Dataset entries
====================

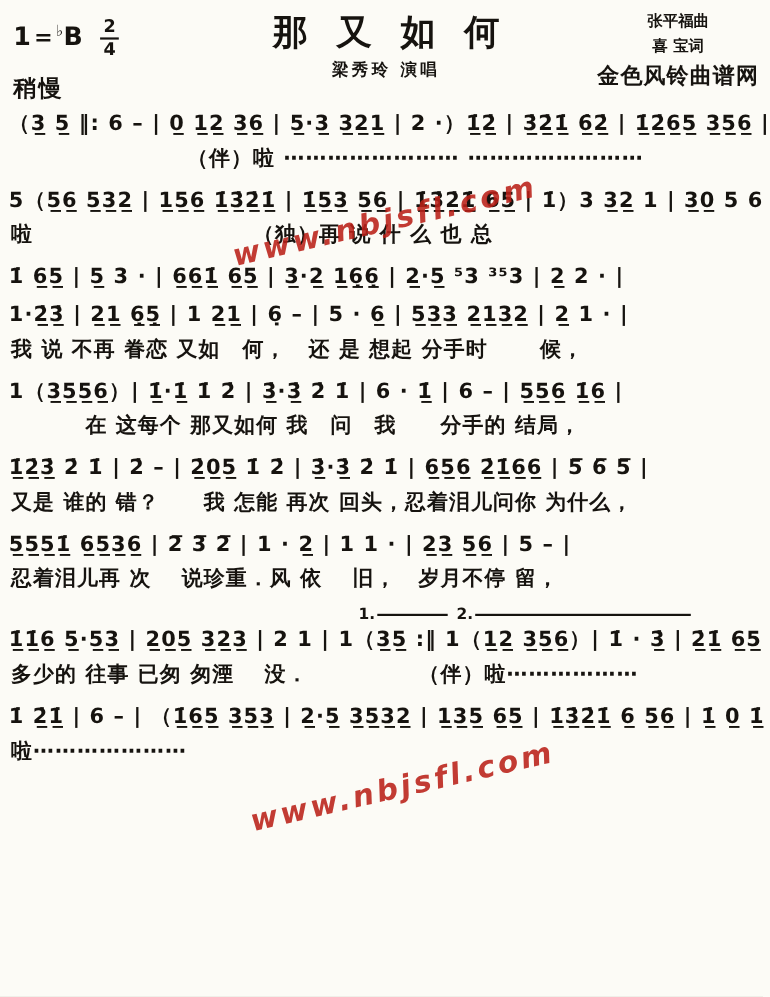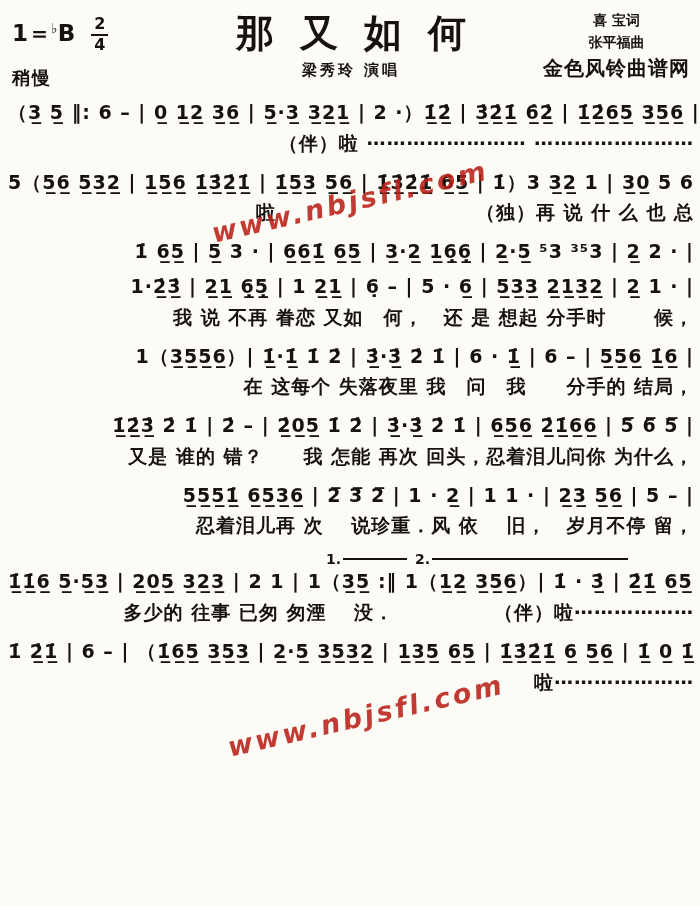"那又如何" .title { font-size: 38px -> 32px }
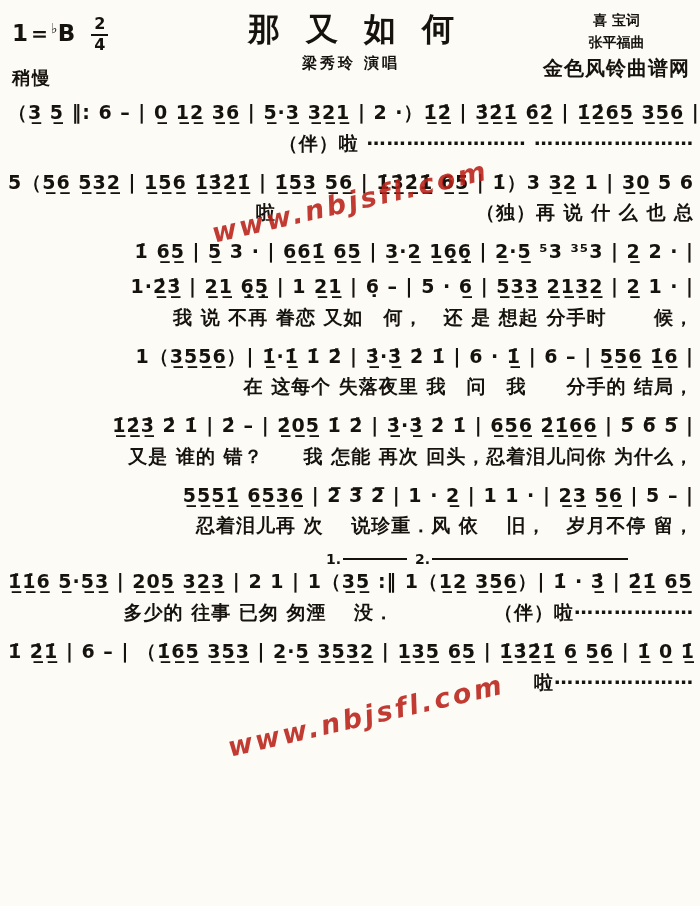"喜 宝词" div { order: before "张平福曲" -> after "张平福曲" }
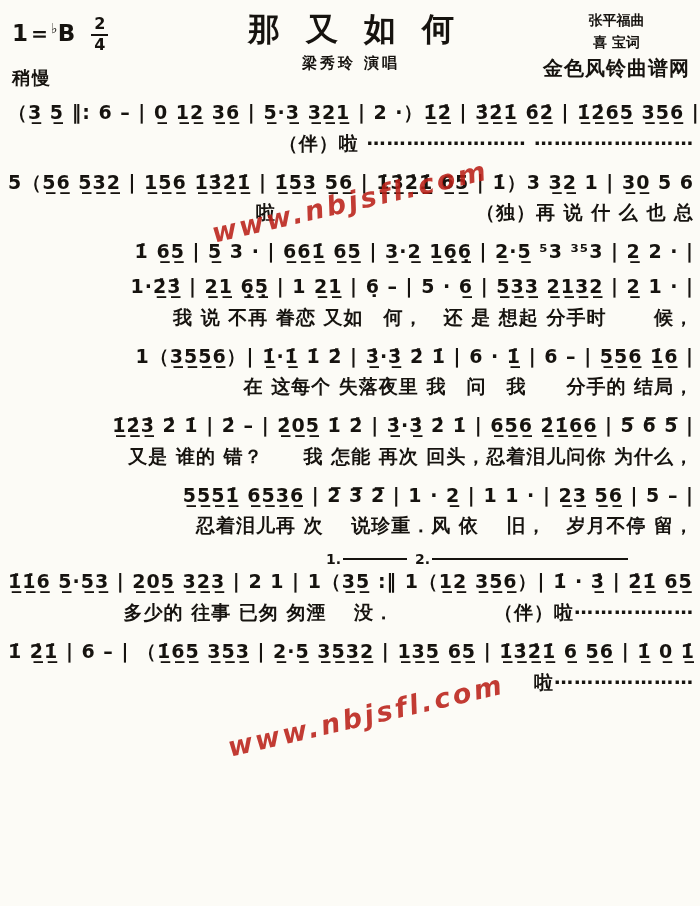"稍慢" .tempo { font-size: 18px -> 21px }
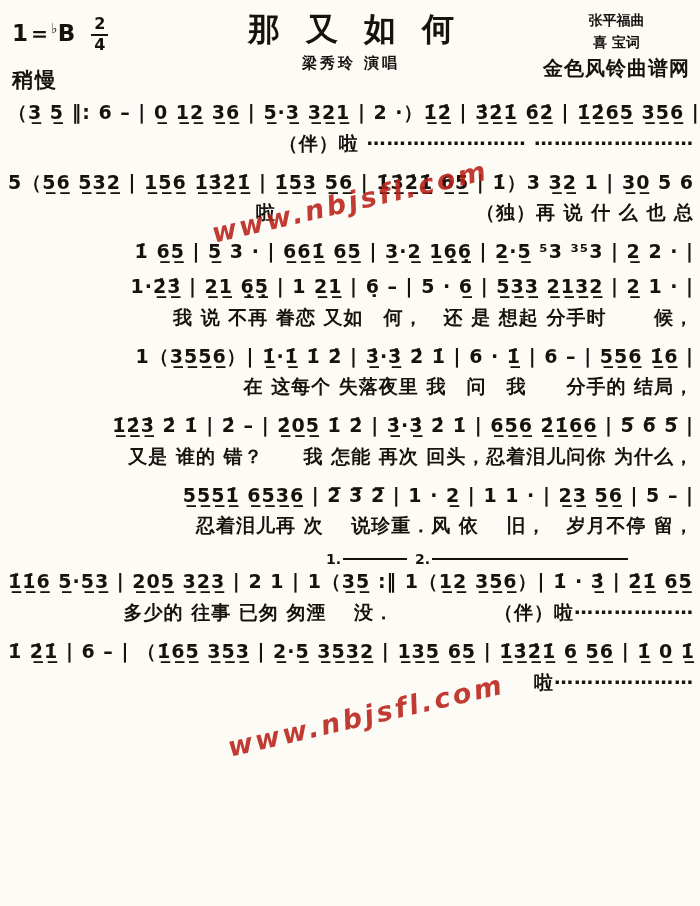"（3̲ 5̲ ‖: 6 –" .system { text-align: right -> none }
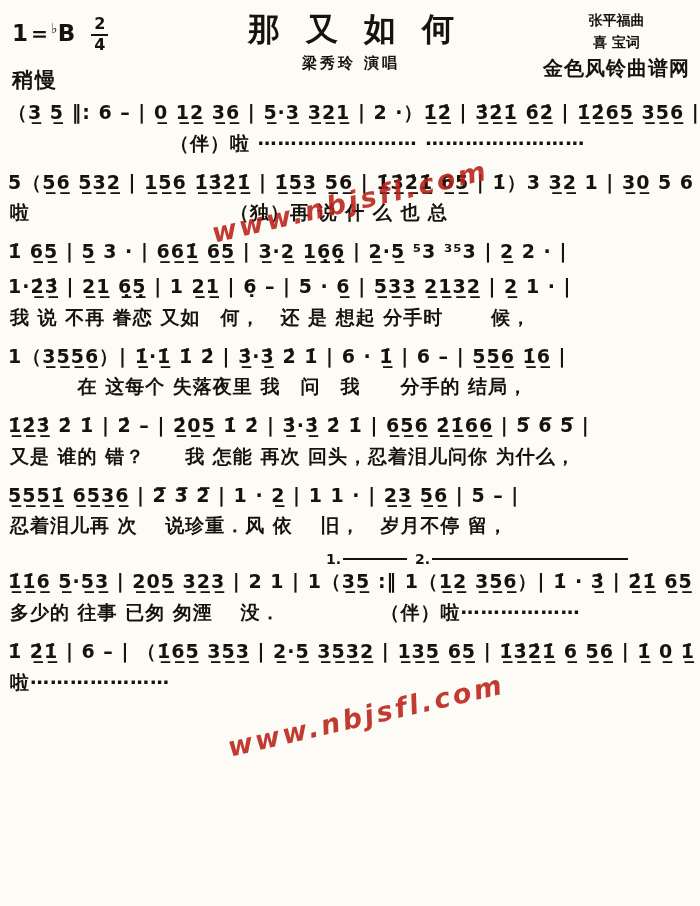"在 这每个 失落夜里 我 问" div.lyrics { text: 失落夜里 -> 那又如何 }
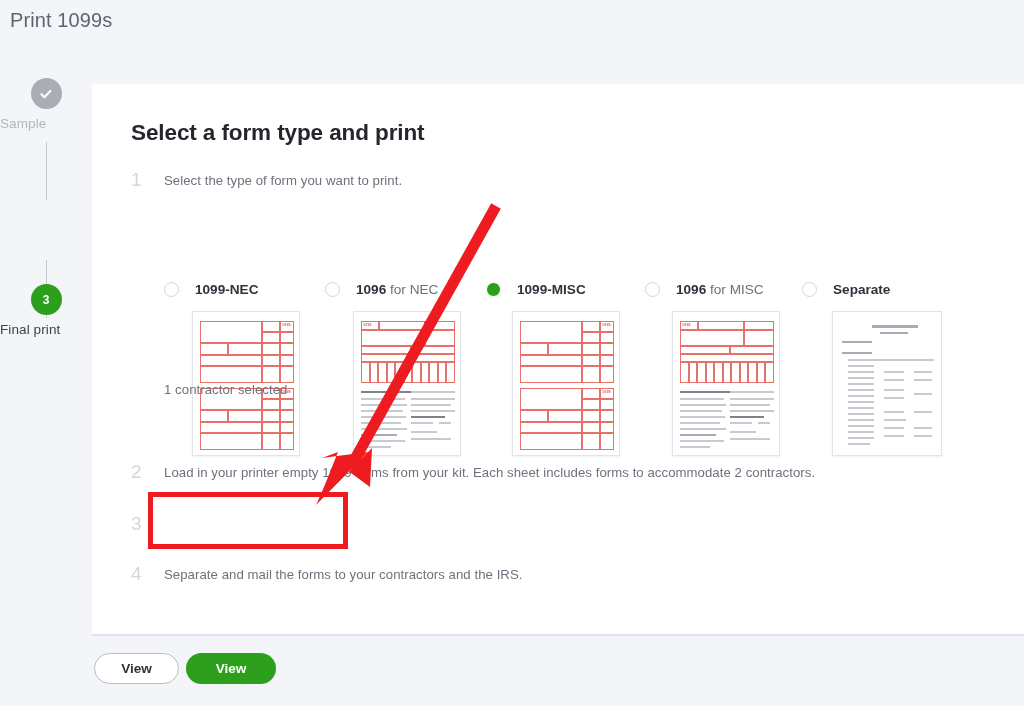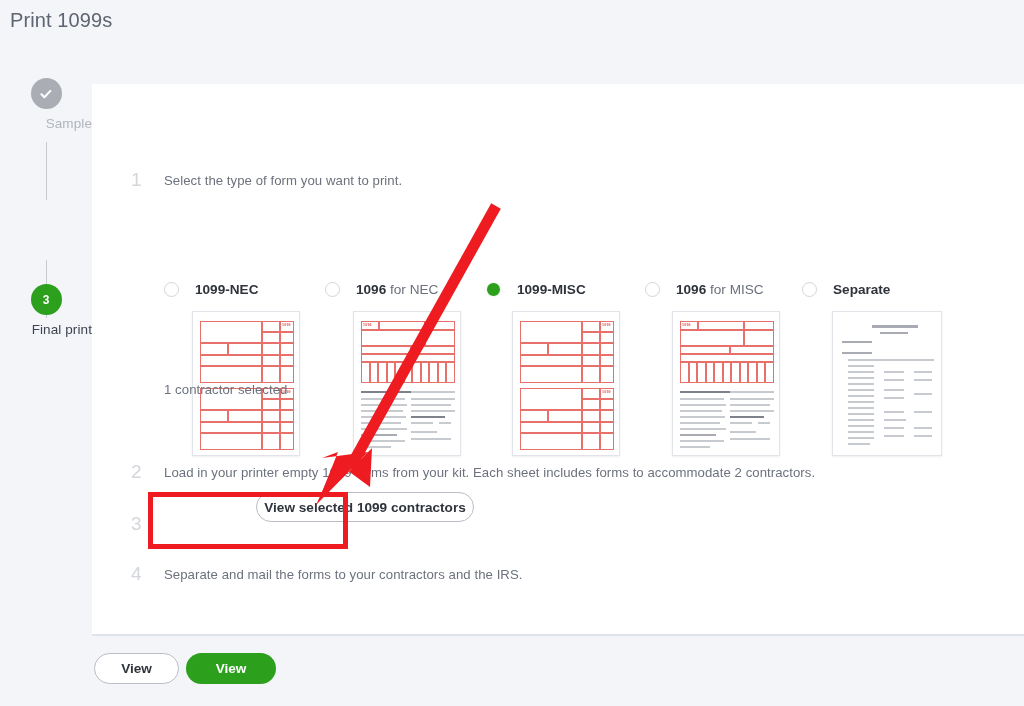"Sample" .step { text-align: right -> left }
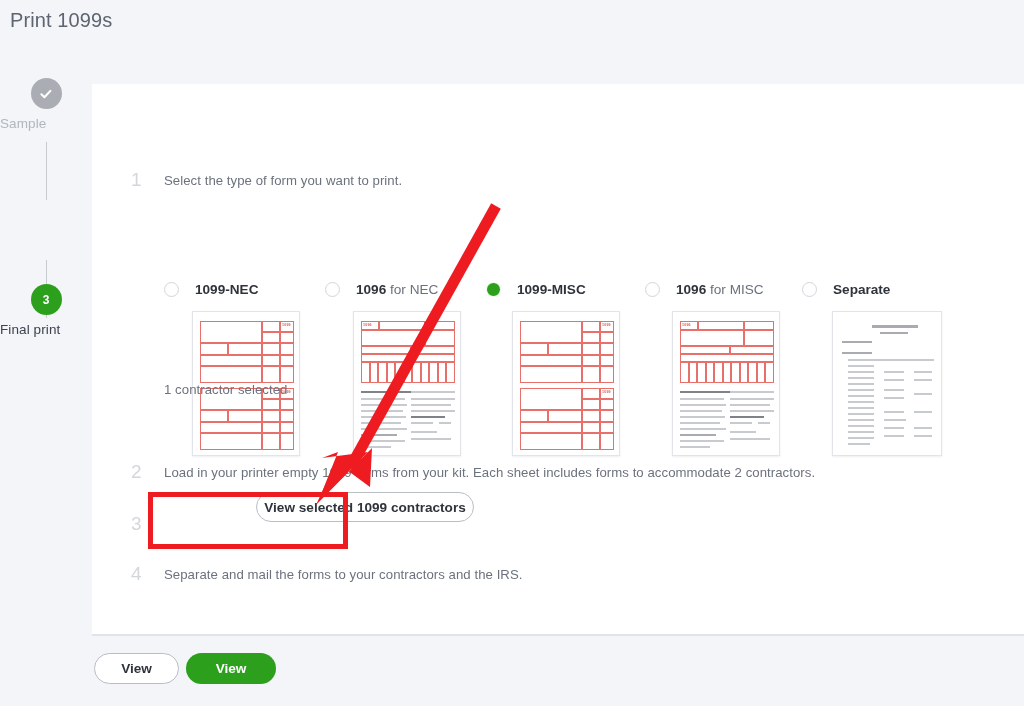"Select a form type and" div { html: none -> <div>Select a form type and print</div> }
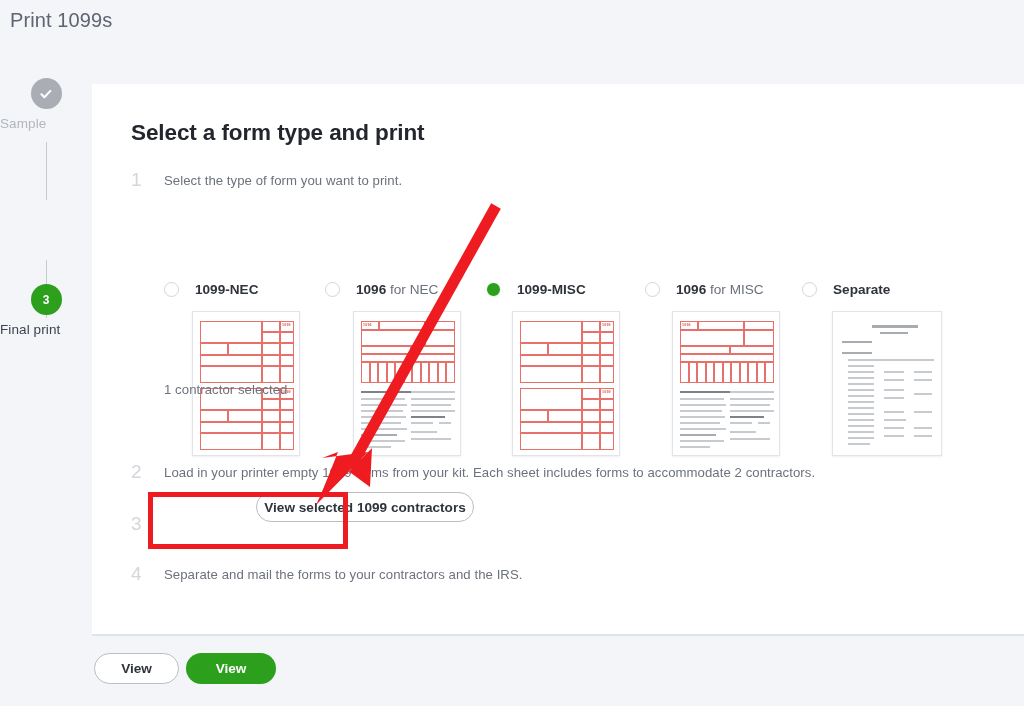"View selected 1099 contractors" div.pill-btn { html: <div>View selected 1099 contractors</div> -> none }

====================

_WORK TO BE COMPLETED_
Please print out the entries above exactly. The pictures stay out.

_RESULT OF THIS TASK_
"那又如何" .title { font-size: 38px -> 32px }
"喜 宝词" div { order: before "张平福曲" -> after "张平福曲" }
"稍慢" .tempo { font-size: 18px -> 21px }
"（3̲ 5̲ ‖: 6 –" .system { text-align: right -> none }
"在 这每个 失落夜里 我 问" div.lyrics { text: 失落夜里 -> 那又如何 }
"Sample" .step { text-align: right -> left }
"Select a form type and" div { html: none -> <div>Select a form type and print</div> }
"View selected 1099 contractors" div.pill-btn { html: <div>View selected 1099 contractors</div> -> none }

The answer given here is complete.